Hi Chris,
Thanks for the supporting words! I'm pushing the document both for
egoistic motives (like so many others, I'll learn a ton from this document)
and for altruistic motives - the easier it is to implement a new language,
the more interesting and highly well-thought out languages we will see in
the future. And I see it as my purpose, as a mostly black-box user of
LLVM, to enhance the experience for newcomers so that they don't turn away
and waste time on other projects just because it all seems rather
overwhelming at first.
I couldn't recall having heard of the "alloca trick", but a Google search
revealed that this is described in the Kaleidoscope sample. I will be more
than happy to include it - that's precisely what the document is also for:
Teaching people all the things that cannot easily be said in a Language
Reference. In a way, the name is already now becoming poorly chosen.
Because I begin to see a User's Guide forming in the horizon.

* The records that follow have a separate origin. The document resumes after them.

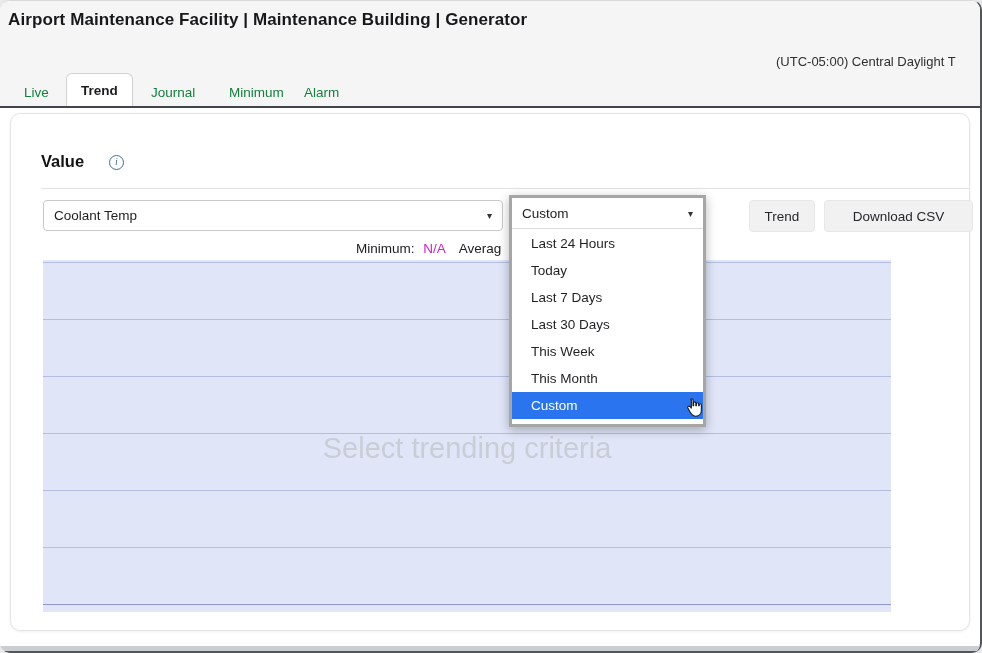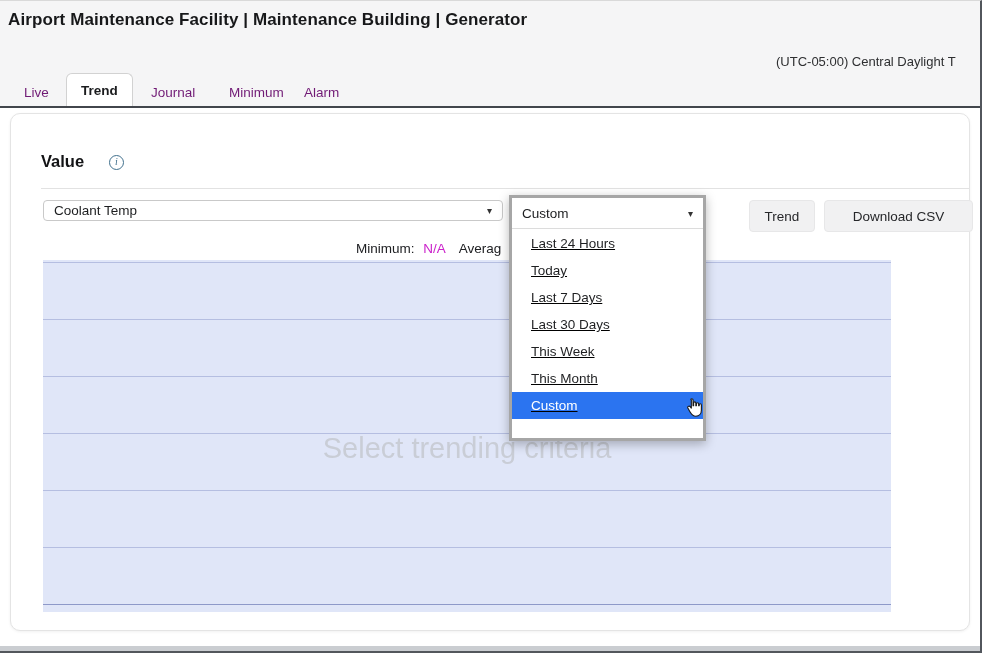--- a/index.html
+++ b/index.html
@@ -6,39 +6,40 @@
   html,body { background:#e9e9e9; }
   .screen {
     position: relative;
     width: 982px; height: 653px;
     background: #ffffff;
     font-family: "Liberation Sans", sans-serif;
     overflow: hidden;
     margin: 0 auto;
     border-right: 2px solid #52565c;
     border-top: 1px solid #d9d9d9;
+    border-radius: 10px;
   }
   
   .topbar {
     position: absolute; left:0; top:0; width:100%; height:107px;
     background:#f5f5f6;
     border-bottom:2px solid #42464c;
   }
   .app-title {
     position:absolute; left:8px; top:9px;
     font-size:17px; font-weight:bold; color:#17181a;
     letter-spacing:.1px;
   }
   .timezone {
     position:absolute; left:776px; top:53px;
     font-size:13px; color:#2e2f31; white-space:nowrap;
   }
   .tab {
     position:absolute; top:84px;
-    font-size:13.5px; color:#701a75; cursor:default;
+    font-size:13.5px; color:#15803d; cursor:default;
   }
   .tab-active-box {
     position:absolute; left:66px; top:72px; width:67px; height:33px;
     background:#ffffff;
     border:1px solid #d2d2d2; border-bottom:none;
     border-radius:6px 6px 0 0;
     display:flex; align-items:center; justify-content:center;
   }
   .tab-active-box span { font-size:13.5px; font-weight:bold; color:#1b1c1e; }
   
@@ -56,21 +57,21 @@
     position:absolute; left:98px; top:41px;
     width:15px; height:15px; border-radius:50%;
     border:1.5px solid #41708d; color:#41708d;
     font-size:10px; line-height:12px; text-align:center;
     font-family:"Liberation Serif", serif; font-style:italic;
   }
   .divider {
     position:absolute; left:30px; right:0; top:74px; height:1px; background:#e2e2e2;
   }
   .select-box {
-    position:absolute; left:32px; top:86px; width:460px; height:21px;
+    position:absolute; left:32px; top:86px; width:460px; height:31px;
     border:1px solid #c9c9c9; border-radius:4px; background:#fff;
     display:flex; align-items:center; padding:0 10px;
     font-size:13.5px; color:#1d1e20;
   }
   .select-box .arrow, .dd-select .arrow {
     margin-left:auto; font-size:10px; color:#333;
   }
   .btn {
     position:absolute; top:86px; height:32px;
     background:#f1f1f2; border:1px solid #e7e7e8; border-radius:4px;
@@ -102,21 +103,21 @@
     position:absolute; left:509px; top:194px; width:197px;
     background:#ffffff;
     border:3px solid #a6a6a6;
     box-shadow:0 3px 10px rgba(0,0,0,.28);
     z-index:10;
   }
   .dd-select {
     height:31px; display:flex; align-items:center; padding:0 10px;
     font-size:13.5px; color:#1d1e20; border-bottom:1px solid #dcdcdc;
   }
-  .dd-list { padding:1px 0 19px 0;text-decoration:underline; }
+  .dd-list { padding:1px 0 5px 0; }
   .dd-option {
     height:27px; line-height:27px; padding-left:19px;
     font-size:13.5px; color:#1f2022; cursor:pointer;
   }
   .dd-option.selected { background:#2b74f0; color:#ffffff; }
   
   .cursor { position:absolute; left:683px; top:396px; z-index:20; }
   
   .bottom-edge {
     position:absolute; left:0; right:0; bottom:0; height:7px;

And that
would go really well with the Language Reference; most products have both.
TBQH I'm pretty set on this being a guide for language frontends, rather
than a general "user's guide" for the IR. The IR has at least two very
different classes of users: optimization writers (which are mostly
transforming IR) and language frontend writers (which are mostly creating
IR). Almost everything in this document is geared at language frontend
writers (or more generally "people generating IR"), rather than
optimization writers (we already have pretty good docs for them).
I've added all of your suggestions to my to-do list, which I'll write into
the document later today, so that none of the suggestions get lost. Yes,
the unions I thought about at some point but forgot about them again. I
also feel that there needs to be good documentation of GEP and extractvalue
- when to use one and when to use the other. In fact, the whole
structure/union aspect seems mostly overlooked because I got too
preoccupied with the class stuff.
GEP is for forming addresses, and extractvalue/insertvalue is for
extracting/inserting fields from aggregate-typed SSA values.
I am not at all opposed to working directly from llvm.org/docs, the only
thing is that I do a lot of small commits with an occasional large commit
here and there, and I wouldn't want to provoke a review whenever I change a
single line here or there. The reason I use GitHub is that it provides a
nifty, colorized page (
https://github.com/archfrog/llvm-doc/blob/master/MappingHighLevelConstructsToLLVMIR.rst)
that people (including myself) can view without going through the trouble
of installing and running Sphinx locally. And also, it allows people to
submit reviews by forking, creating an issue, or attaching a comment (all
three of which have already been in use). I think it is better that I do
it in GitHub for the time being as I tend to make many small, stupid
mistakes that I usually discover quite quickly and then fix. Then when I
feel I've got something interesting to show people, I can submit a commit
and everybody can join in the review.
If it's easier for your workflow to iterate on github, that's fine,
although eventually we will want to move it into docs/. It definitely has a
bit of a "grab bag" feel; as the content solidifies, I'd like to see a
better organization.
There's some content though that might be easier to develop in-tree, like
how to hint the optimizers to get maximum performance. Especially alias
analysis (both TBAA, and the various function/parameter attributes) and
alignment, as most non-C languages can provide very strong aliasing and
alignment guarantees.
-- Sean Silva